The U.S. could soon be home to a lot more ammonia factories — not a comforting thought after a deadly explosion at an ammonia fertilizer plant in Texas on Wednesday evening. You can blame the fracking boom.
Ammonia is used to produce fertilizer, industrial explosives (like those used in mining), plastics, and other products. It’s becoming cheaper to produce in the U.S. because one of its main feedstocks is natural gas, and natural gas, in case you haven’t heard, is being fracked here at a breakneck pace and sold for bargain-basement prices.
Australian company Incitec Pivot this week announced [PDF] that it will be building a hulking new $850 million ammonia facility in Waggaman, La., just outside New Orleans. Construction could begin within six weeks, with the plant expected to come online in 2016. The announcement is being characterized by Australia’s media as a blow for the manufacturing sector Down Under, but Incitec Pivot can’t resist the siren song of cheap American natural gas.
[Incitec Pivot] Chief executive James Fazzino said the boom in shale had enabled a “step change” in US gas prices.
“[The plant] takes our North American business and any future expansions back to US gas economics,” he said. “This is vital to this project because 80 per cent of the cost of making ammonia is gas.”
He’s not the only one who’s smelling opportunity. U.S.-based Mosaic announced in December that it may build a $700 million ammonia plant in St. James Parish, La. U.S.-based CHS Inc. said in September that it would construct a $1.2 billion ammonia plant in North Dakota. Also in September, Egypt’s largest company, Orascom Construction, said it would spend $1.4 billion to build a fertilizer plant in Iowa.
ICIS, a news source for the petrochemical industry, explains the trend:
Nitrogen fertilizer production in the US was in a state of decline, but is now in a period of transition. After 20 years of rising raw material costs and players closing and relocating plants, there is renewed impetus among domestic producers to invest in their own country.
Rather than looking to other regions, producers of ammonia and urea are eyeing new opportunities on US shores for the first time since the 1990s. According to engineering contractor ThyssenKrupp Uhde, this is the dawn of a new era with plenty of opportunity.

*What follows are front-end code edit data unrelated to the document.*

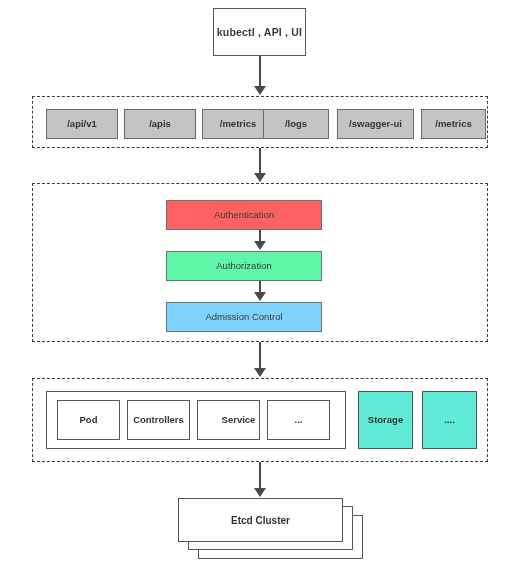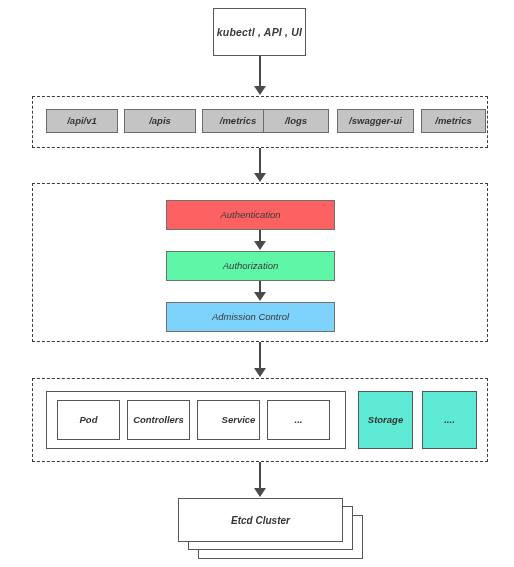"kubectl , API , UI" #diagram { font-style: italic -> none }
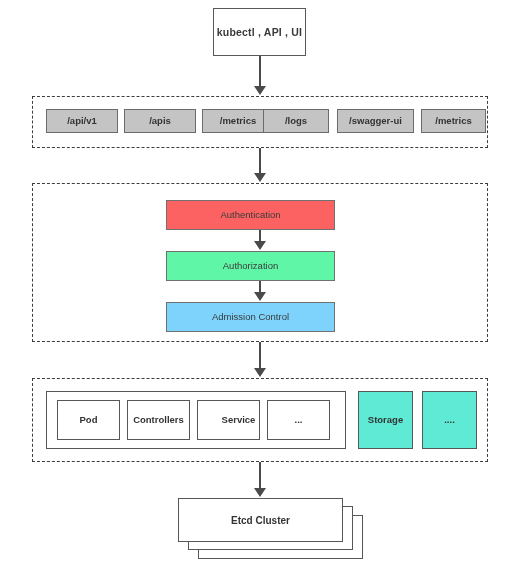"/api/v1" .api-chip { height: 24px -> 30px }
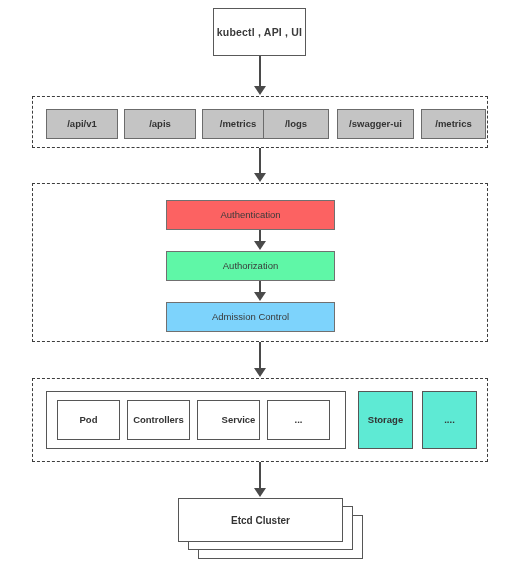"Authentication" .stage { width: 169px -> 156px }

“The high demand for fertilizer plants in the US is clearly a consequence of the shale gas boom,” says Klaus Noelker, head of process department for ThyssenKrupp Uhde’s Ammonia and Urea Division.
The history of ammonia production and storage is littered with spectacular accidents. The owners of the Texas facility had previously assured regulators that their operation posed no serious safety risks. From The Dallas Morning News:
West Fertilizer Co. reported having as much as 54,000 pounds of anhydrous ammonia on hand in an emergency planning report required of facilities that use toxic or hazardous chemicals.
But the report … stated “no” under fire or explosive risks. The worst possible scenario, the report said, would be a 10-minute release of ammonia gas that would kill or injure no one. The second worst possibility projected was a leak from a broken hose used to transfer the product, again causing no injuries.